Task —
Set down exactly, from the records below, the line with "ship to: Birkenstraße" through the line with "total quantity: 12 -> 11", and nothing else.

Listed records —
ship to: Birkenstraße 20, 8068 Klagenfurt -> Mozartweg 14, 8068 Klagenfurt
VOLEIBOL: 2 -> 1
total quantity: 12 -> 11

* * *

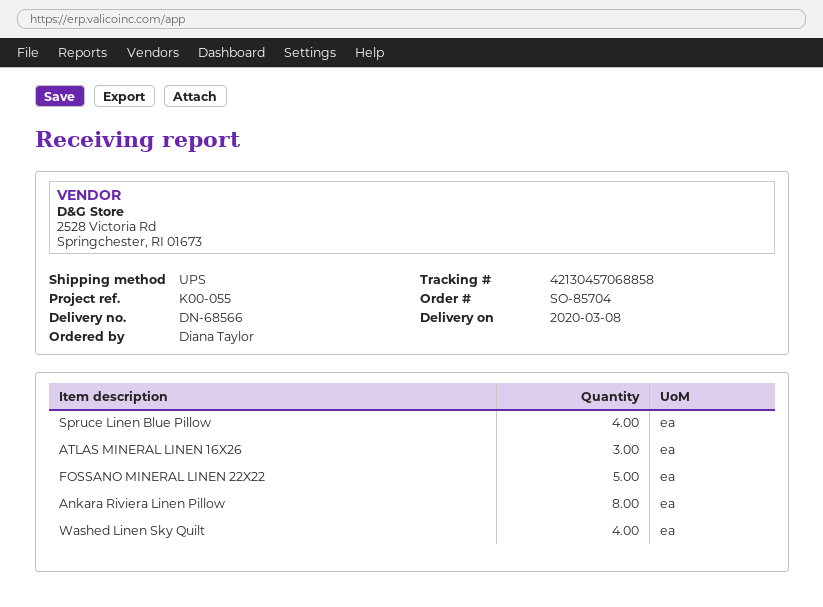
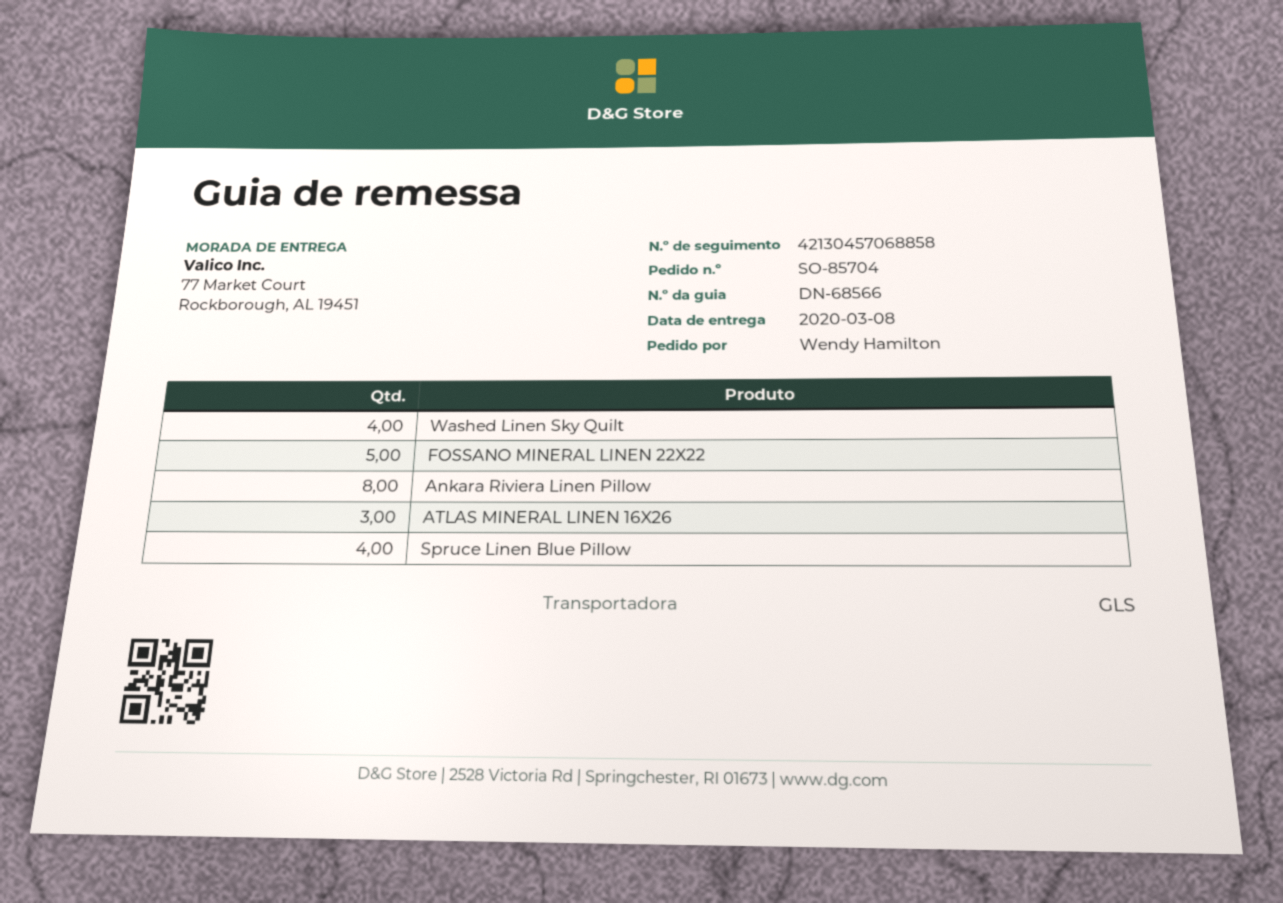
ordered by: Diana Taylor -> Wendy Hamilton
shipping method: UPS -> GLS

Exercise answer —
ship to: Birkenstraße 20, 8068 Klagenfurt -> Mozartweg 14, 8068 Klagenfurt
VOLEIBOL: 2 -> 1
total quantity: 12 -> 11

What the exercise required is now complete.